Una passione per l’insolito
La passione per queste storie accompagna Sara sin da quando era piccola. «Mia nonna era solita raccontarmi di fantasmi, misteri, di eventi inspiegabili – commenta Gallingani -. Era certamente una nonna un po’ dark (ride, ndr). Poi, crescendo, ha cominciato a farsi strada in me il bisogno di indagare i misteri che avvolgono l’animo umano. Da qui la scelta di iscrivermi al corso di laurea in Antropologia dell’Università di Bologna. Poco prima della pandemia ho anche svolto il Servizio civile all’archivio diocesano di Imola. Spulciare tra vecchi documenti, fare ricerche su storie particolari, magari sconosciute ai più, mi ha sempre affascinato. E lì ero nel posto giusto». Poi la decisione, circa un anno fa, di aprire il canale YouTube The cabinet of Curiosities per diffondere curiosità e aneddoti singolari. Tra questi la storia di Giorgio Barbato Tozzoni, della moglie Orsola Bandini e della sua… bambola.

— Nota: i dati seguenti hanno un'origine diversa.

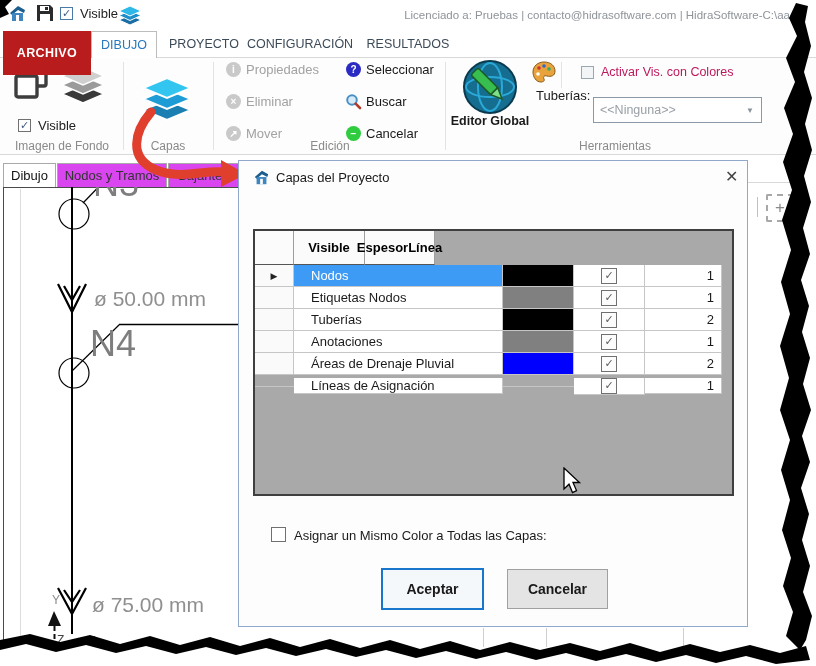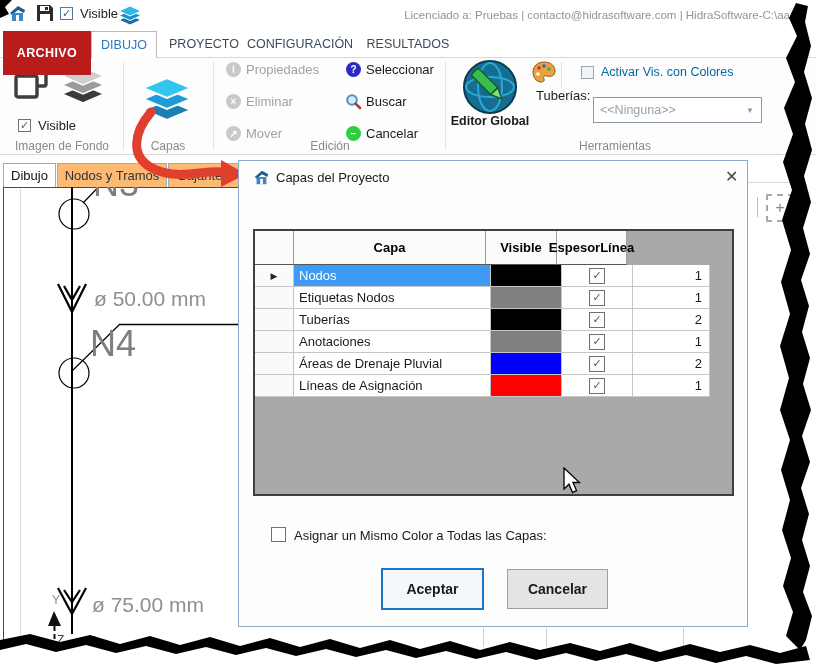--- a/index.html
+++ b/index.html
@@ -214,7 +214,7 @@
   </svg>
   <div class="a gsep" style="left:561px;top:4px;height:26px;"></div>
   <div class="a chk" style="left:581px;top:8px;width:13px;height:13px;border-color:#9aa6b0;background:#f2f4f6;"></div>
-  <div class="a" style="left:601px;top:7px;font-size:12.5px;color:#0369a1;">Activar Vis. con Colores</div>
+  <div class="a" style="left:601px;top:7px;font-size:12.5px;color:#be185d;">Activar Vis. con Colores</div>
   <div class="a" style="left:536px;top:30px;font-size:13px;color:#1a1a1a;">Tuberías:</div>
   <div class="a combo" style="left:593px;top:39px;width:169px;height:26px;">
     <span class="val nw">&lt;&lt;Ninguna&gt;&gt;</span>

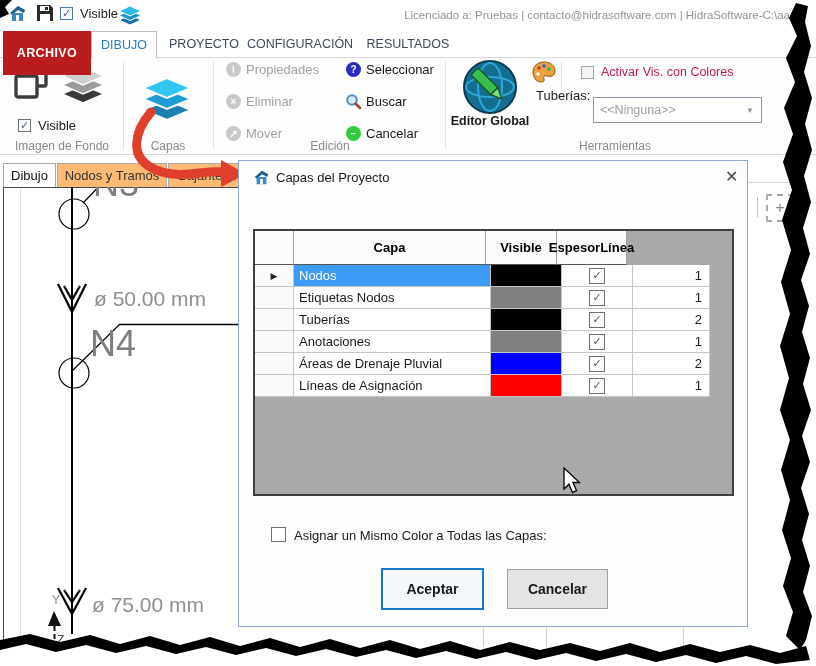--- a/index.html
+++ b/index.html
@@ -39,7 +39,7 @@
   .doctab{font-size:13px;display:flex;align-items:center;justify-content:center;
           border:1px solid #a9a9a9;border-bottom:none;z-index:5;overflow:hidden;}
   .doctab.on{background:#fff;color:#111;}
-  .doctab.off{background:#fdba74;color:#333;}
+  .doctab.off{background:#d946ef;color:#333;}
   .plus-tool{border:2px dashed #a8a8a8;border-radius:2px;color:#8a8a8a;font-size:17px;
     display:flex;align-items:center;justify-content:center;z-index:4;}
   

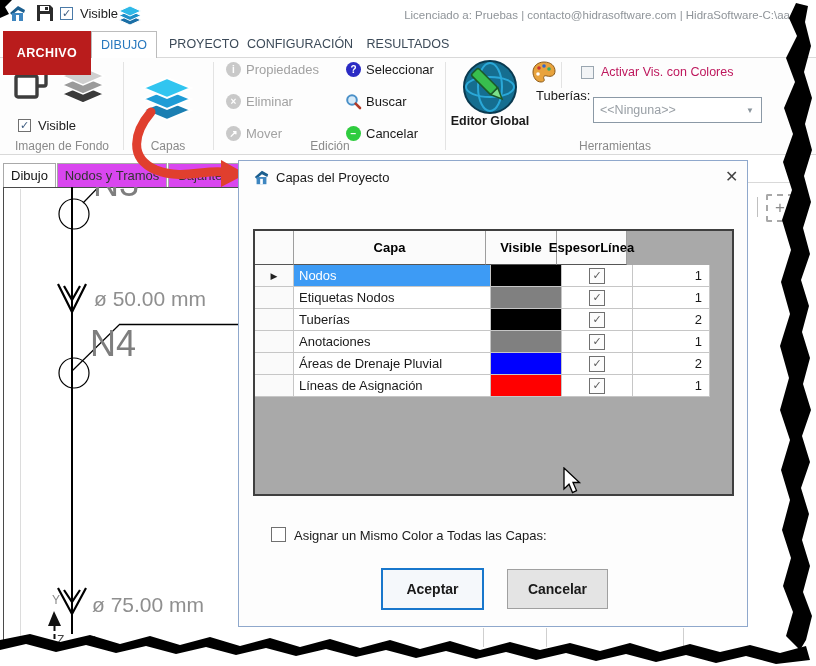--- a/index.html
+++ b/index.html
@@ -255,7 +255,6 @@
 
     <div class="trow" style="height:34px;">
       <div class="hcell" style="width:38px;"></div>
-      <div class="hcell" style="width:191px;">Capa</div>
       <div class="hcell" style="width:70px;">Visible</div>
       <div class="hcell" style="width:69px;flex-direction:row;line-height:15px;">
         <span>Espesor</span>

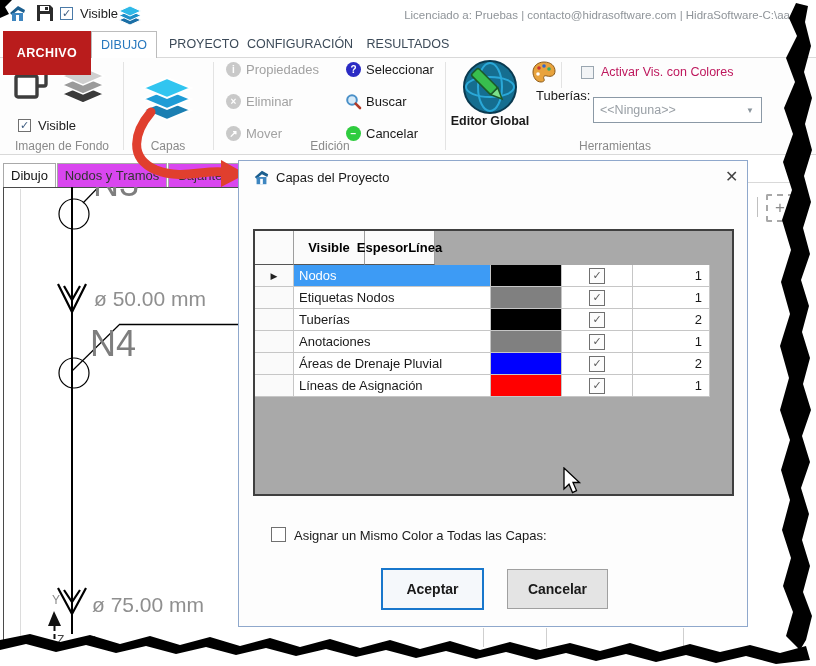--- a/index.html
+++ b/index.html
@@ -54,7 +54,7 @@
   .rcell{background:#fff;border-right:1px solid #c6c6c6;border-bottom:1px solid #c6c6c6;
     font-size:13px;display:flex;align-items:center;}
   .selcol{background:#fafafa;justify-content:center;}
-  .namecell{padding-left:5px;}
+  .namecell{padding-left:17px;}
   .numcell{justify-content:flex-end;padding-right:7px;}
   .ckcell{justify-content:center;}
   .tchk{width:14px;height:14px;border:1px solid #707070;background:#fcfcfc;

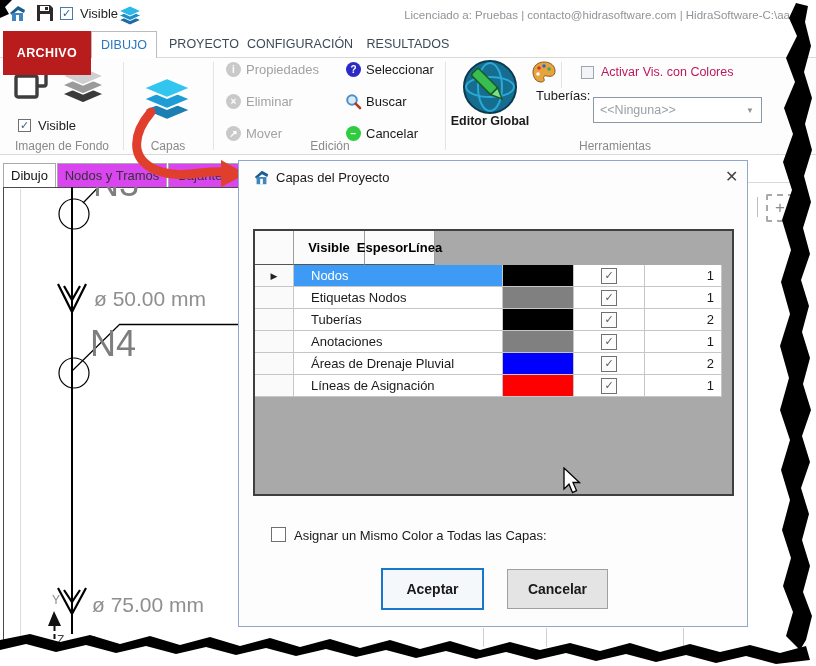--- a/index.html
+++ b/index.html
@@ -324,7 +324,7 @@
       <div class="rcell numcell" style="width:69px;">2</div>
     </div>
 
-    <div class="trow" style="height:22px;">
+    <div class="trow" style="height:22px;align-items:center;">
       <div class="rcell selcol" style="width:38px;"></div>
       <div class="rcell namecell" style="width:191px;">Líneas de Asignación</div>
       <div class="rcell" style="width: 70px; background: rgb(255, 0, 0);"></div>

Tra le mura di palazzo Tozzoni…
«Giorgio e Orsola erano una coppia molto affiatata che, tra gli altri interessi, condivideva una grande passione per la musica – racconta Sara -. Pochi anni dopo il matrimonio Orsola rimase incinta, ma la felicità non era destinata a durare. Una sera d’inverno la coppia si recò a Bologna per un ballo. Complici la ressa nel salone e il freddo patito in carrozza durante il rientro a Imola, quella notte la contessa si sentì male e perse il bambino. Dovettero passare mesi prima che restasse nuovamente incinta. Orsola, finalmente, diede alla luce un maschio, Alessandro. Ma anche questa volta la felicità fu effimera. Il piccolo si ammalò gravemente e a soli due anni morì. La contessa piombò in una disperazione dalla quale non si riprese mai, alternando momenti di normalità a scatti di ira e nervosismo, che nessuno seppe guarire e che la condussero alla morte a soli 39 anni. Fu allora che Giorgio contattò un artigiano bolognese, chiedendogli di creare per lui un manichino che fosse tale e quale alla moglie, quindi a grandezza naturale. Il viso in gesso doveva riprodurre fedelmente i lineamenti della donna, così come le mani e i piedi. Il corpo invece doveva essere modellabile e morbido per poter indossare gli abiti della contessa ed essere sistemato in diverse posizioni. Il conte, prima che il corpo venisse sepolto, fece tagliare i capelli della moglie da cui si ricavò una parrucca per il manichino e restituì tutti gli abiti della sposa alla sua famiglia, tranne quello di seta turchese, che oggi è indossato dalla bambola insieme al corredo di scarpe, calze, guanti e scialle. Il conte trascorse tutto il resto della sua vita in compagnia del manichino, anche dopo essersi risposato e aver avuto il tanto sperato erede».
… la storia di un amore che supera il tempo
Quello di Giorgio e Orsola è un racconto insolito, certamente triste, ma che «varca i confini del tempo. Mi ha colpito molto per le sue sfaccettature antropologiche e psicologiche, oltre al fatto che la vicenda non è frutto di un film o di un giallo, ma è successa nella mia città, a pochi passi dalla casa dei miei suoceri (ride, ndr). È una storia, questa, che ci fa interrogare sulle fragilità dell’animo umano». Come l’elaborazione di un lutto… «Ognuno di noi, purtroppo, è costretto ad affrontarlo. E il modo in cui lo si elabora è assolutamente personale. Giorgio, che non riesce a superare la perdita della moglie, sceglie di mantenerla in vita con un suo fantoccio. L’aspetto macabro è inequivocabile. Ma è la stessa che spinge a provare compassione verso il conte, verso quell’amore incondizionato e disperato che l’ha accompagnato fino alla morte». Il manichino di Orsola, dopo un lungo restauro, è ancora oggi conservato in una delle stanze di palazzo Tozzoni. «Recentemente sono andata a vederlo. Non si può rimanere impassibili, sembra che la bambola possa prendere vita da un momento all’altro. Osservarla mette tristezza, ma chi conosce la storia sa che è il simbolo di un amore che supera il tempo».